Directions
Gather all lines with "none" from the records.

Given records

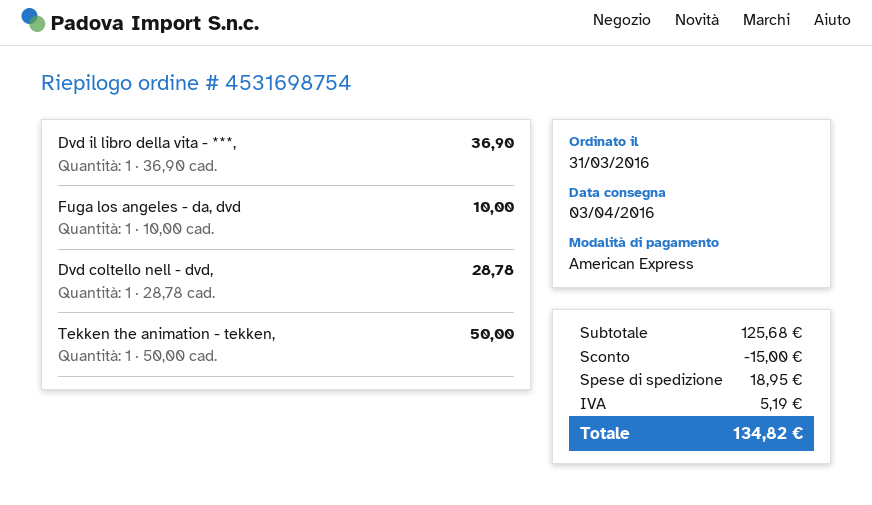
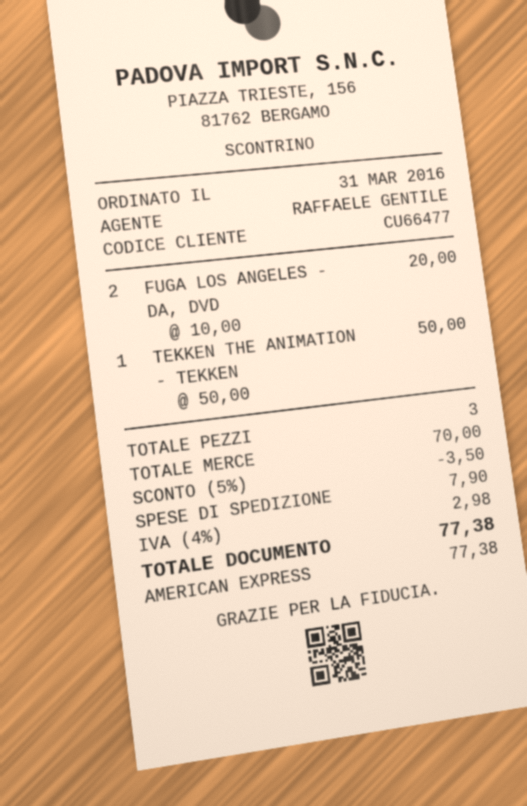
Dvd il libro della vita - ***,: 1 x 36.90 = 36.90 -> none
Fuga los angeles - da, dvd: 1 x 10.00 = 10.00 -> 2 x 10.00 = 20.00
Dvd coltello nell - dvd,: 1 x 28.78 = 28.78 -> none
subtotal: 125.68 -> 70.00
discount: 15.00 -> 3.50
shipping: 18.95 -> 7.90
tax: 5.19 -> 2.98
total: 134.82 -> 77.38

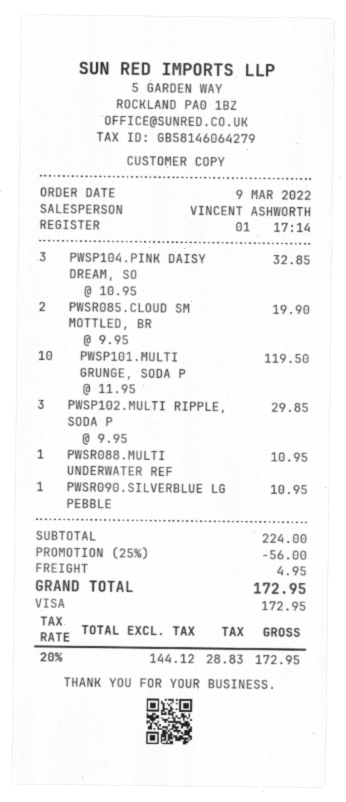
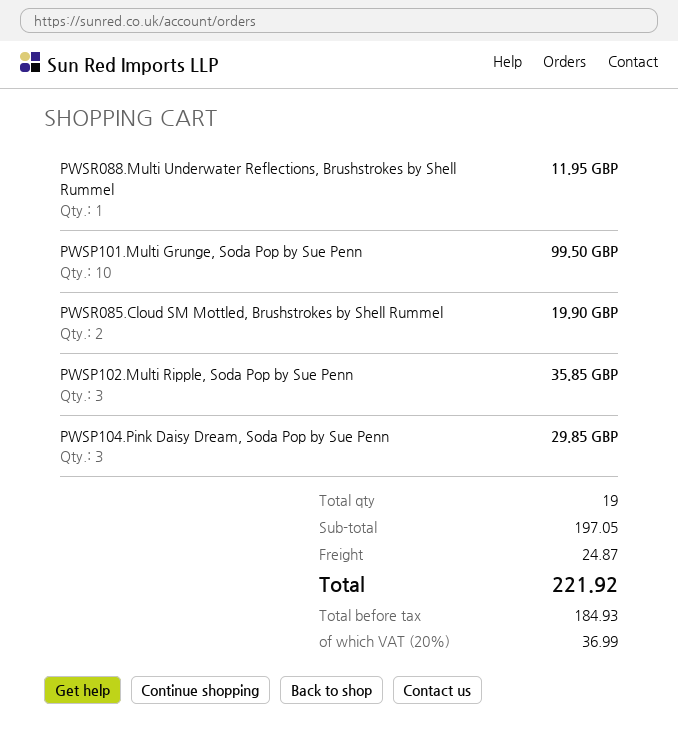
PWSP104.PINK DAISY DREAM, SO: 3 for 32.85 -> 3 for 29.85
PWSP101.MULTI GRUNGE, SODA P: 10 for 119.50 -> 10 for 99.50
PWSP102.MULTI RIPPLE, SODA P: 3 for 29.85 -> 3 for 35.85
PWSR088.MULTI UNDERWATER REF: 1 for 10.95 -> 1 for 11.95
PWSR090.SILVERBLUE LG PEBBLE: 1 for 10.95 -> none
subtotal: 224.00 -> 197.05
discount: 25% = 56.00 -> none
shipping: 4.95 -> 24.87
net: 144.12 -> 184.93
tax: 20% = 28.83 -> 20% = 36.99
total: 172.95 -> 221.92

Solution for this task
Dvd il libro della vita - ***,: 1 x 36.90 = 36.90 -> none
Dvd coltello nell - dvd,: 1 x 28.78 = 28.78 -> none
PWSR090.SILVERBLUE LG PEBBLE: 1 for 10.95 -> none
discount: 25% = 56.00 -> none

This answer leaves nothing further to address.